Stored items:

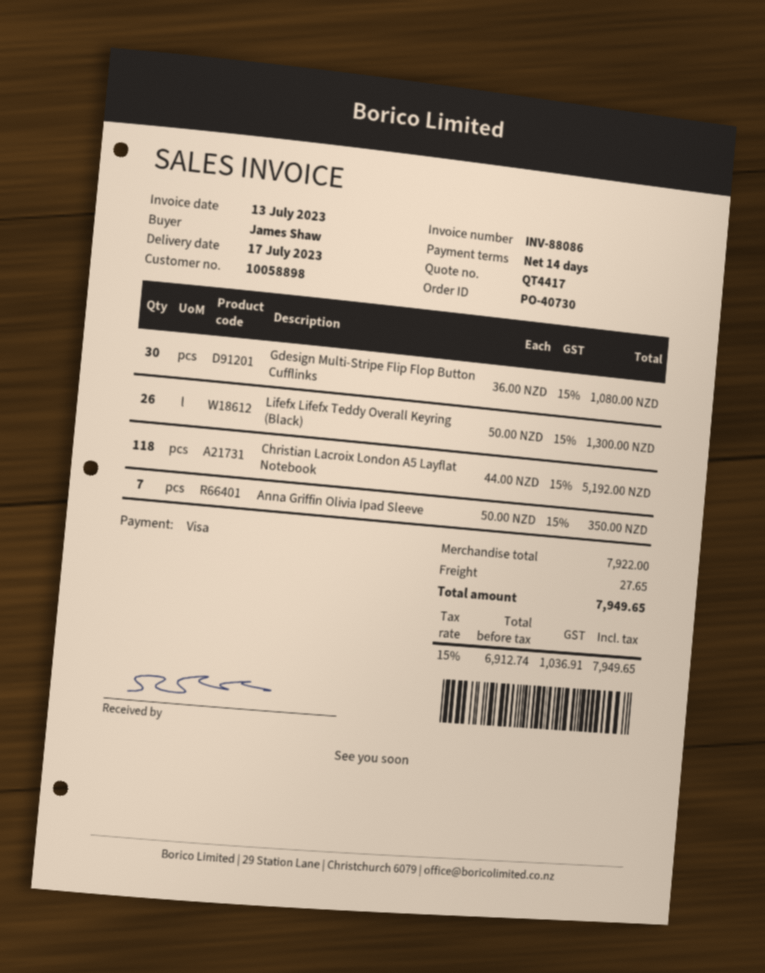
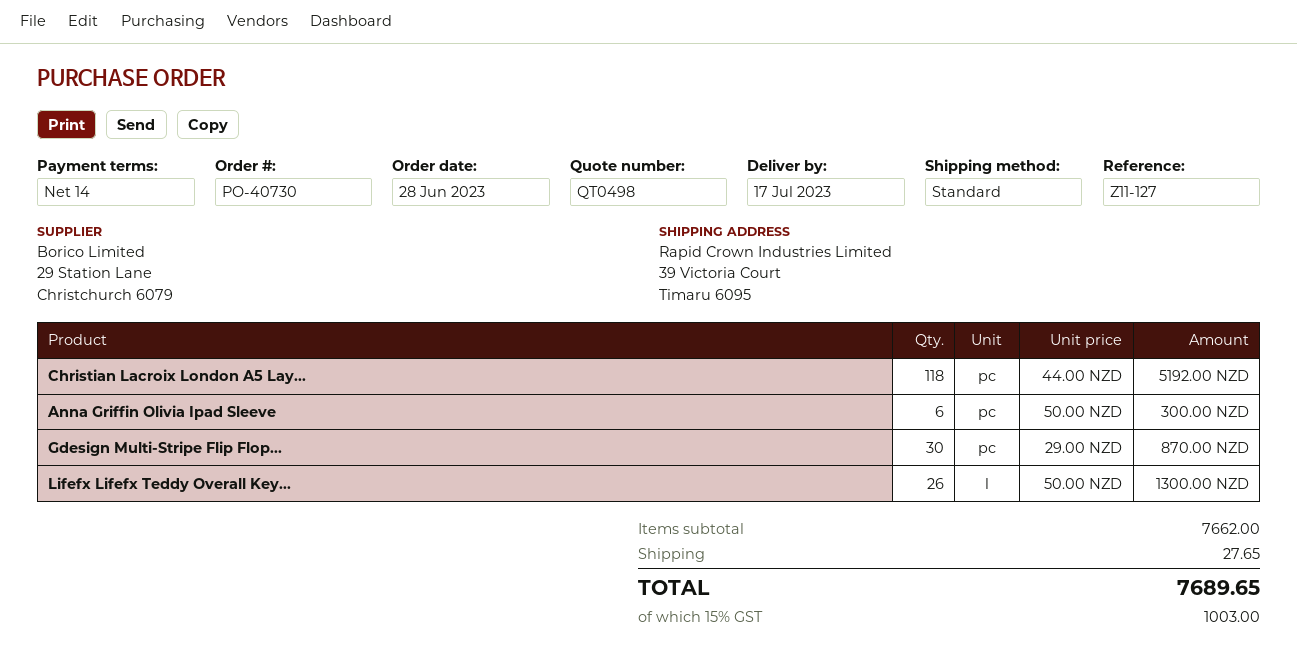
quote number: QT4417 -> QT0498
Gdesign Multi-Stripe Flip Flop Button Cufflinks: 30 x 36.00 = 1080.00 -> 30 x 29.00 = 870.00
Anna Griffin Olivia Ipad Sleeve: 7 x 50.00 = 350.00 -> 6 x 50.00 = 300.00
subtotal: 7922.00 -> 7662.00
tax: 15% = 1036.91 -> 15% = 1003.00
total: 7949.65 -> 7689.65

...

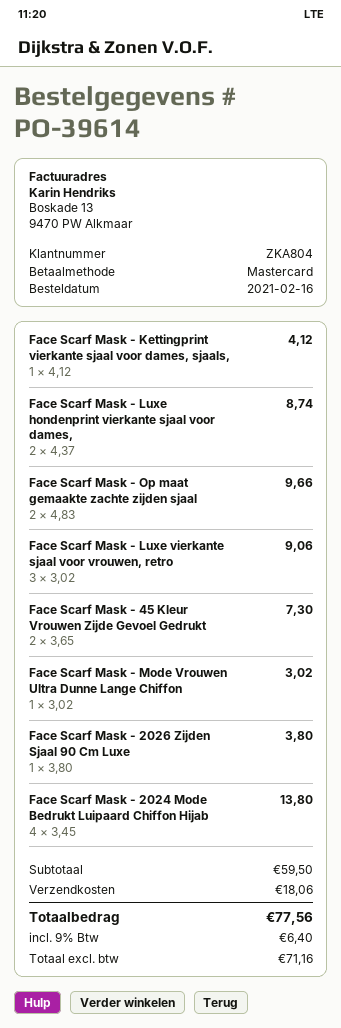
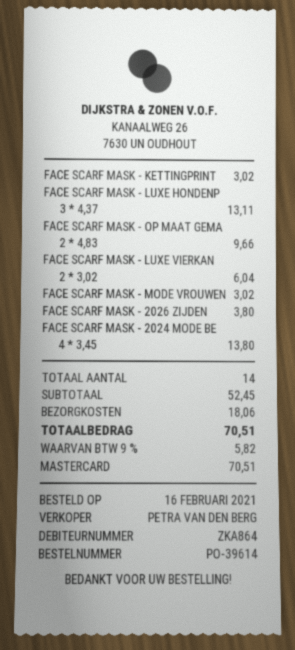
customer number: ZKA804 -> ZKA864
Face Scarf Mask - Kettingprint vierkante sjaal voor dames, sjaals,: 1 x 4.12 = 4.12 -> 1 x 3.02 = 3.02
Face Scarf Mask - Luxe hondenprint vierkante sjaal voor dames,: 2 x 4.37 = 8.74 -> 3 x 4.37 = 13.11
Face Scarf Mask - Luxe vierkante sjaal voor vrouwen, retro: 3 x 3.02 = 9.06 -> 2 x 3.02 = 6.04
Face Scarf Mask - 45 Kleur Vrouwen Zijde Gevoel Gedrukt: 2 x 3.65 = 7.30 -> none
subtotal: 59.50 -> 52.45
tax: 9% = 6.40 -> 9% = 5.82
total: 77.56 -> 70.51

...

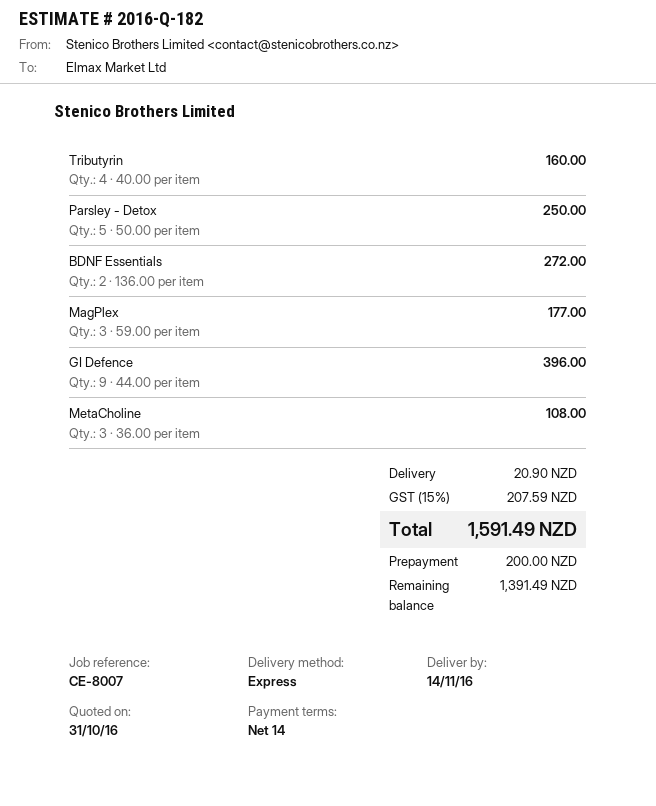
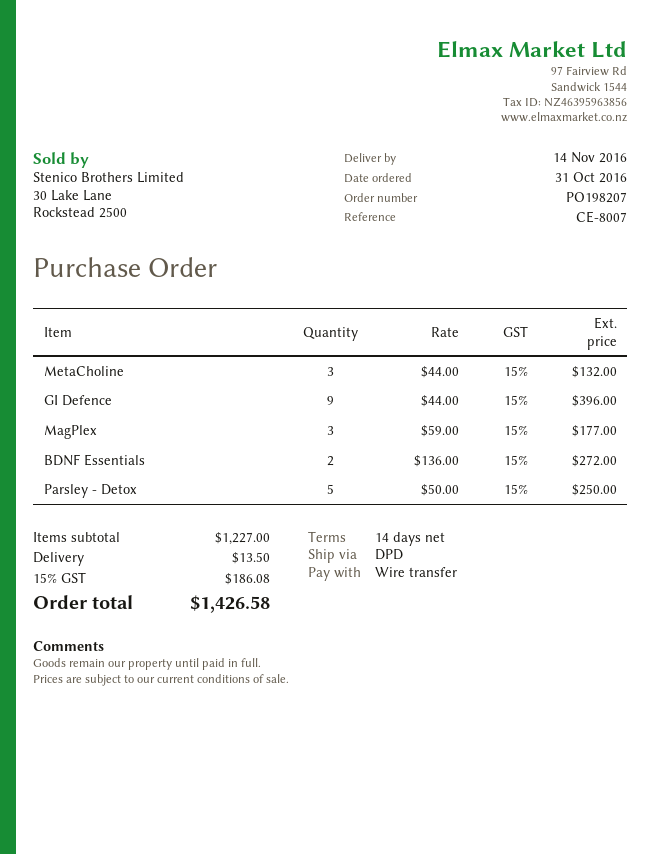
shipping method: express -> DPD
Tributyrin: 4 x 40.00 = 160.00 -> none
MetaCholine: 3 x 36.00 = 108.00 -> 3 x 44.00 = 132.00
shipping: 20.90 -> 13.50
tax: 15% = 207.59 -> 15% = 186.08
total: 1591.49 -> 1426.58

*Directions for this task*: Count of lines with "vierkante": please work it out for the entries above and give the number by itself.

*Response to this task*: 3